═══ MATERIAL FOR THE TASK ═══

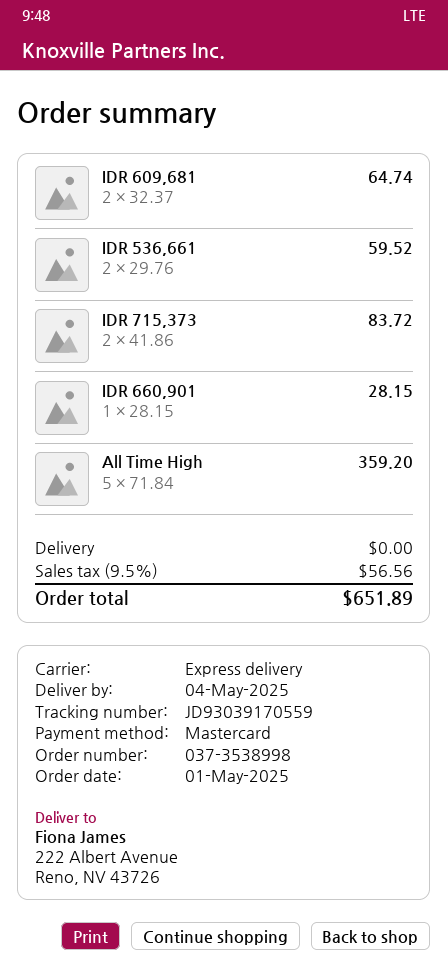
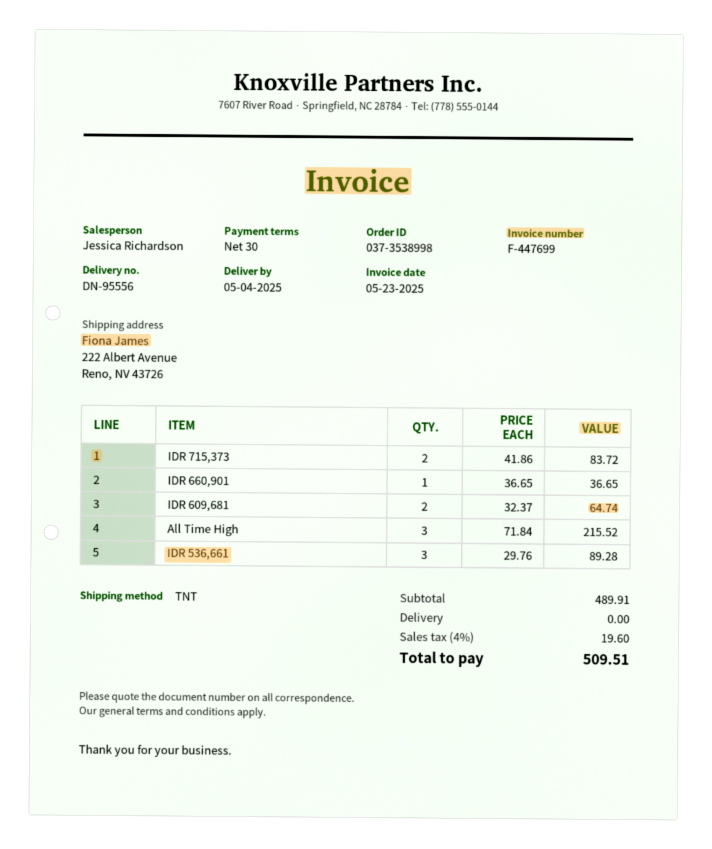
shipping method: express -> TNT
IDR 536,661: 2 x 29.76 = 59.52 -> 3 x 29.76 = 89.28
IDR 660,901: 1 x 28.15 = 28.15 -> 1 x 36.65 = 36.65
All Time High: 5 x 71.84 = 359.20 -> 3 x 71.84 = 215.52
tax: 9.5% = 56.56 -> 4% = 19.60
total: 651.89 -> 509.51

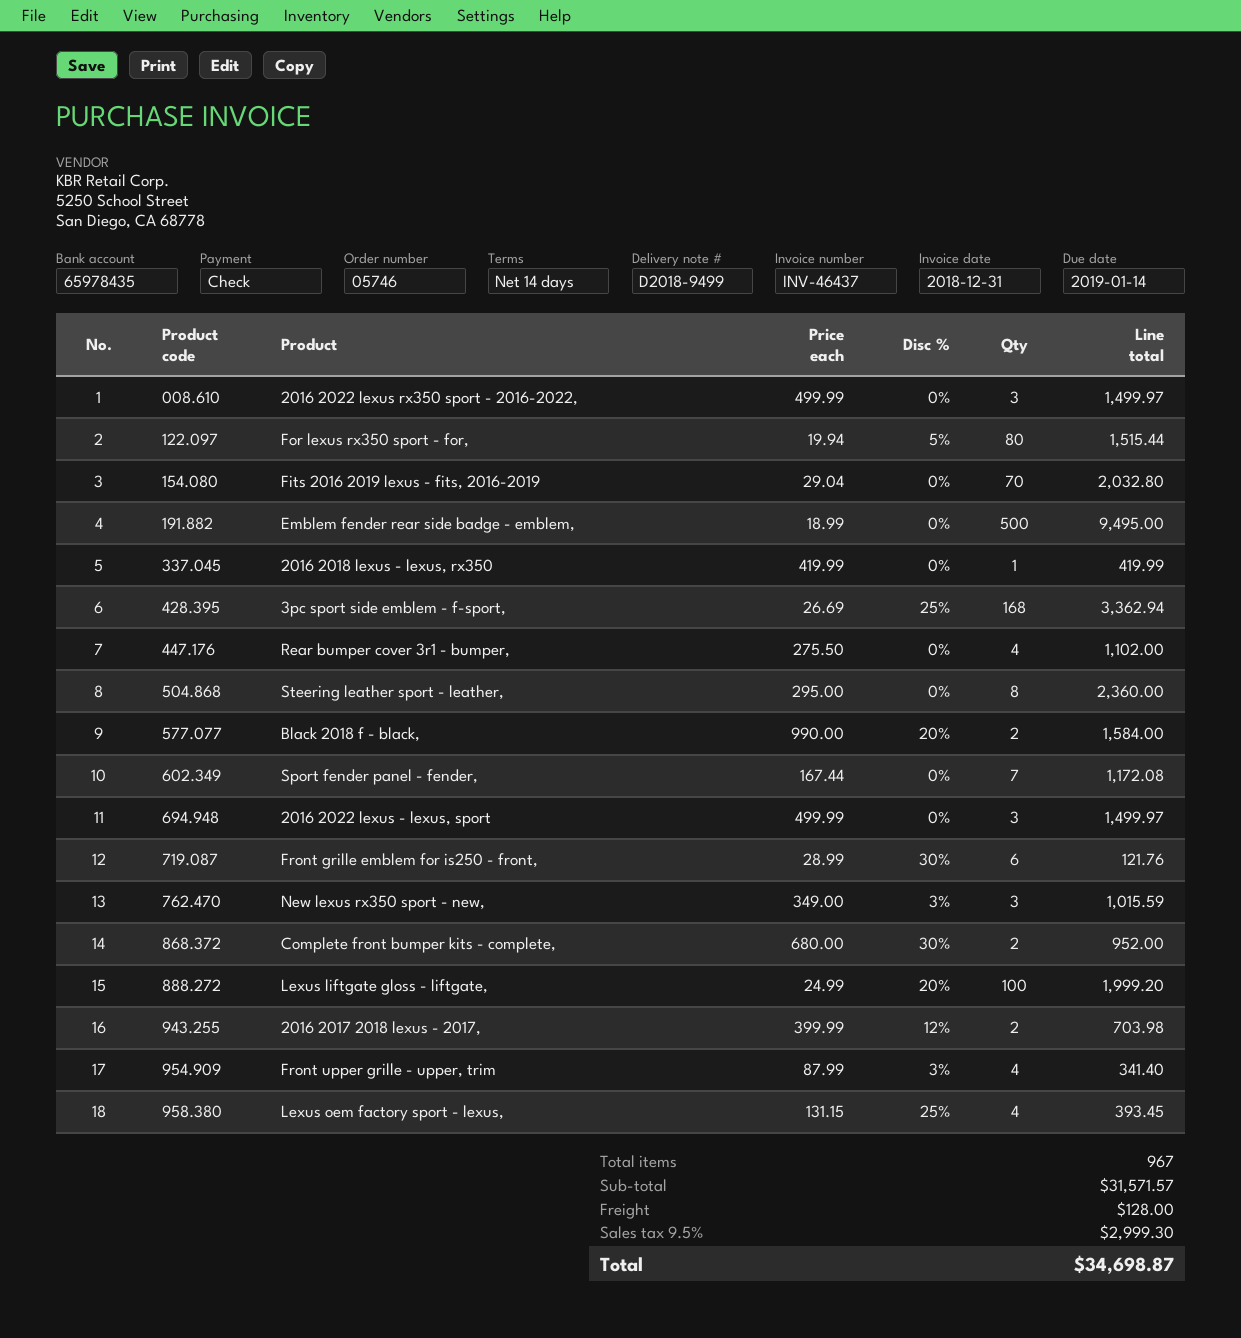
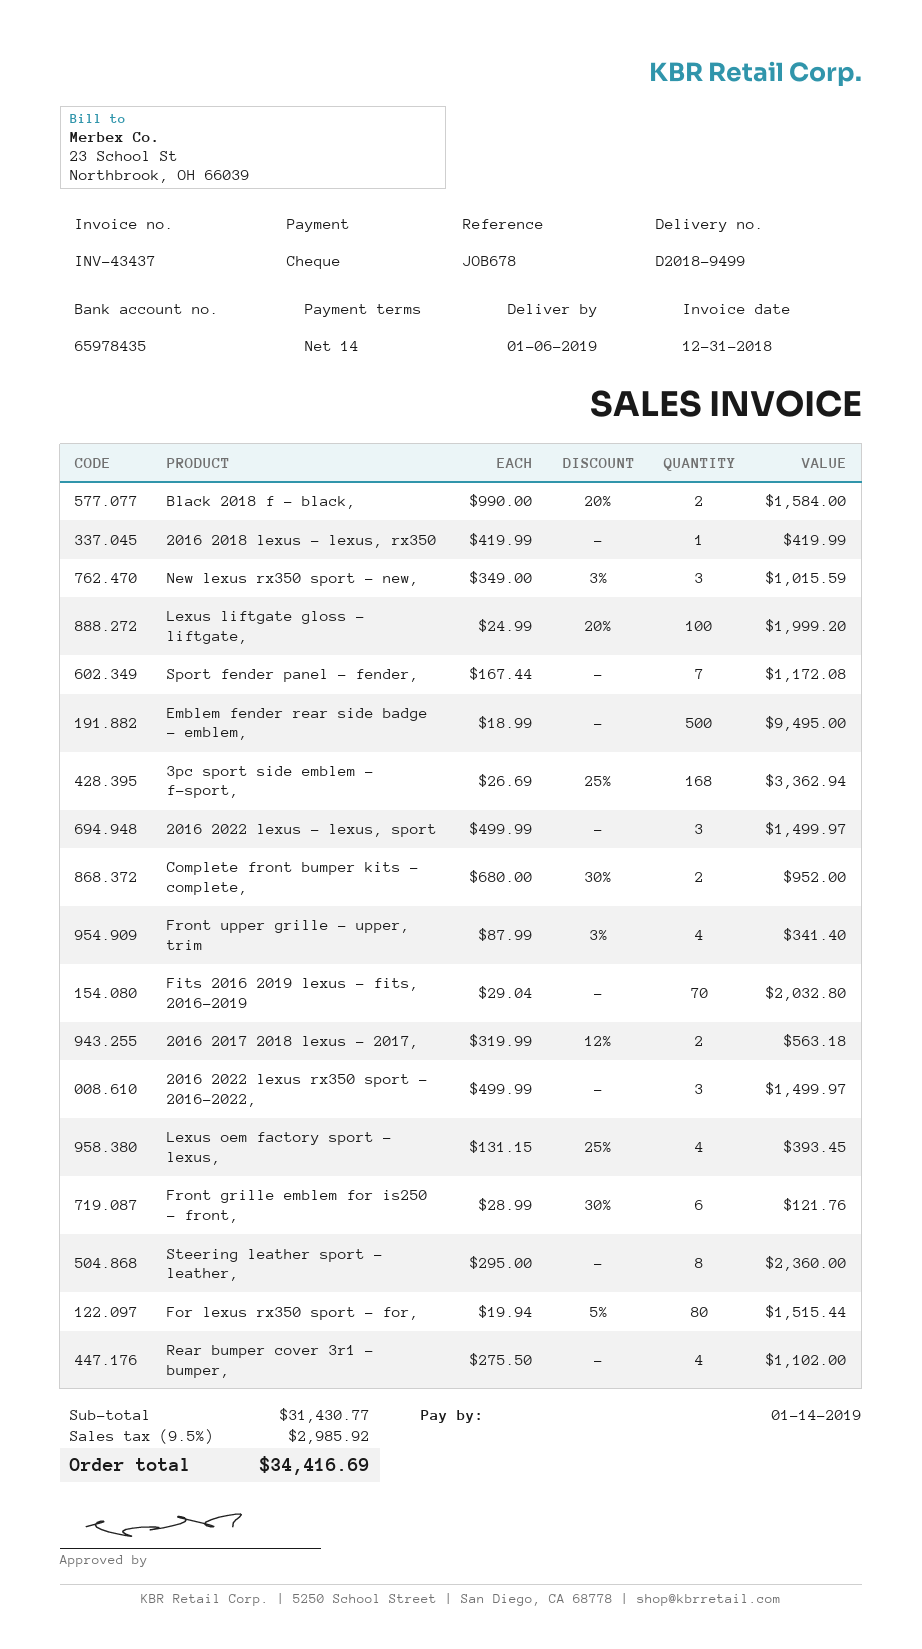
invoice number: INV-46437 -> INV-43437
2016 2017 2018 lexus - 2017,: 2 x 399.99 - 12% = 703.98 -> 2 x 319.99 - 12% = 563.18
subtotal: 31571.57 -> 31430.77
shipping: 128.00 -> none
tax: 9.5% = 2999.30 -> 9.5% = 2985.92
total: 34698.87 -> 34416.69

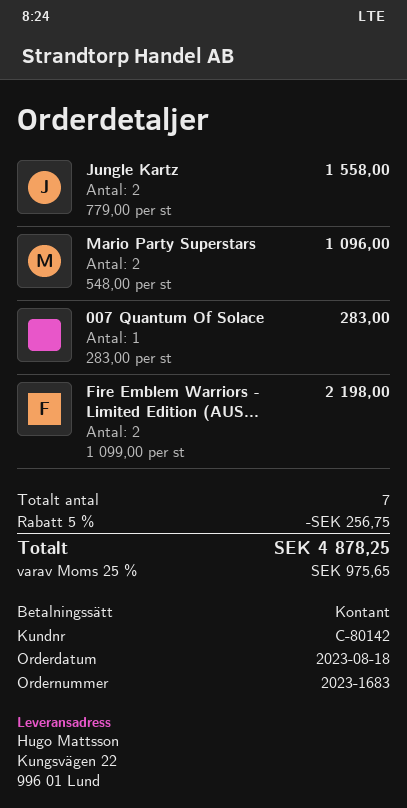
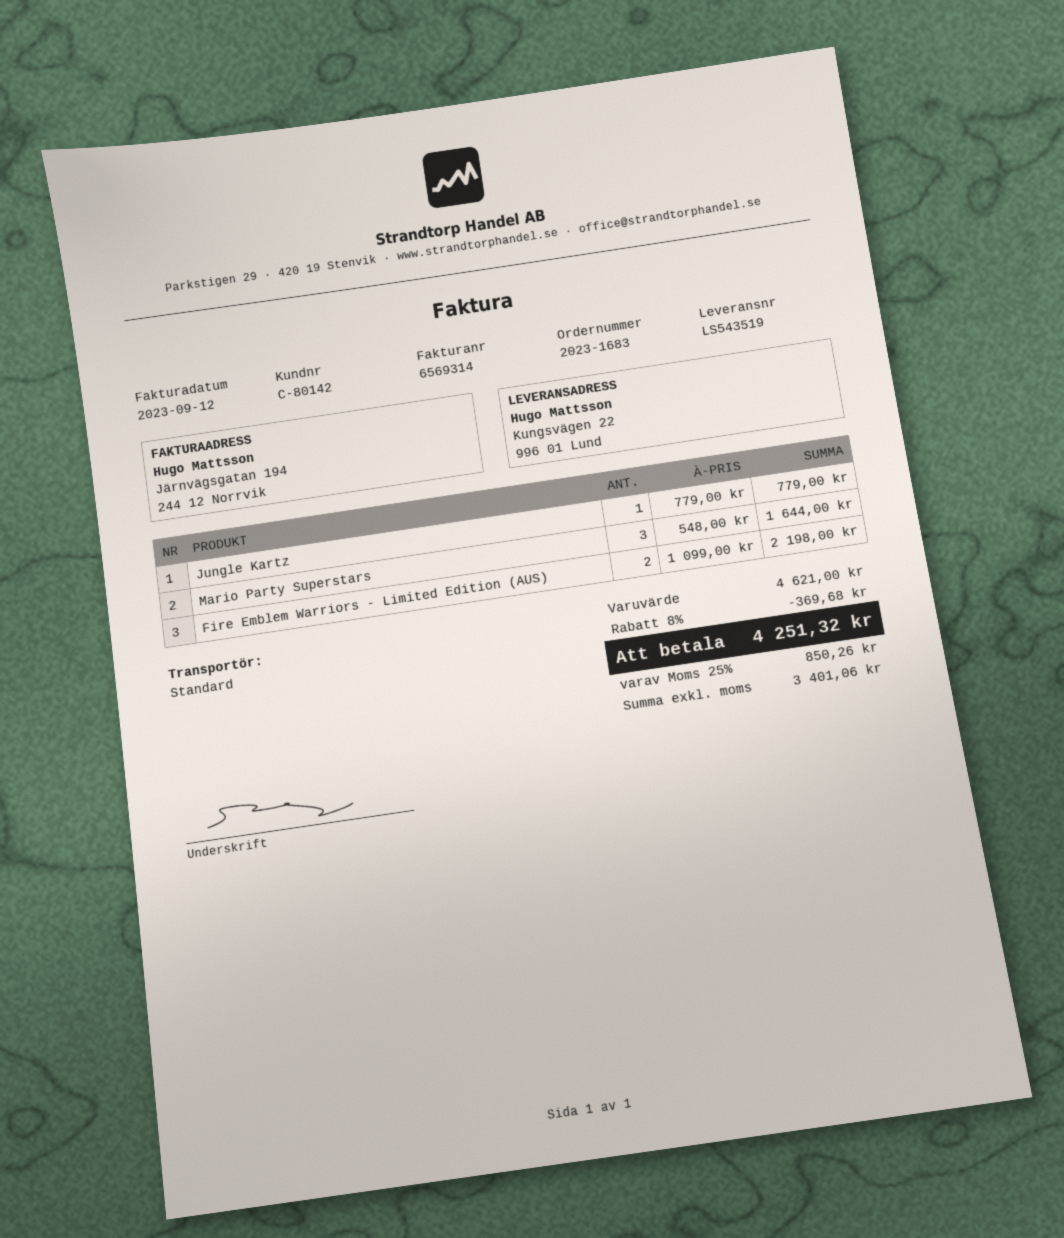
Jungle Kartz: 2 x 779.00 = 1558.00 -> 1 x 779.00 = 779.00
Mario Party Superstars: 2 x 548.00 = 1096.00 -> 3 x 548.00 = 1644.00
007 Quantum Of Solace: 1 x 283.00 = 283.00 -> none
discount: 5% = 256.75 -> 8% = 369.68
tax: 25% = 975.65 -> 25% = 850.26
total: 4878.25 -> 4251.32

═══

WORK INSTRUCTIONS: Wherever a line in the entries above holds "shipping", copy that line.

EXERCISE ANSWER:
shipping method: express -> TNT
shipping: 128.00 -> none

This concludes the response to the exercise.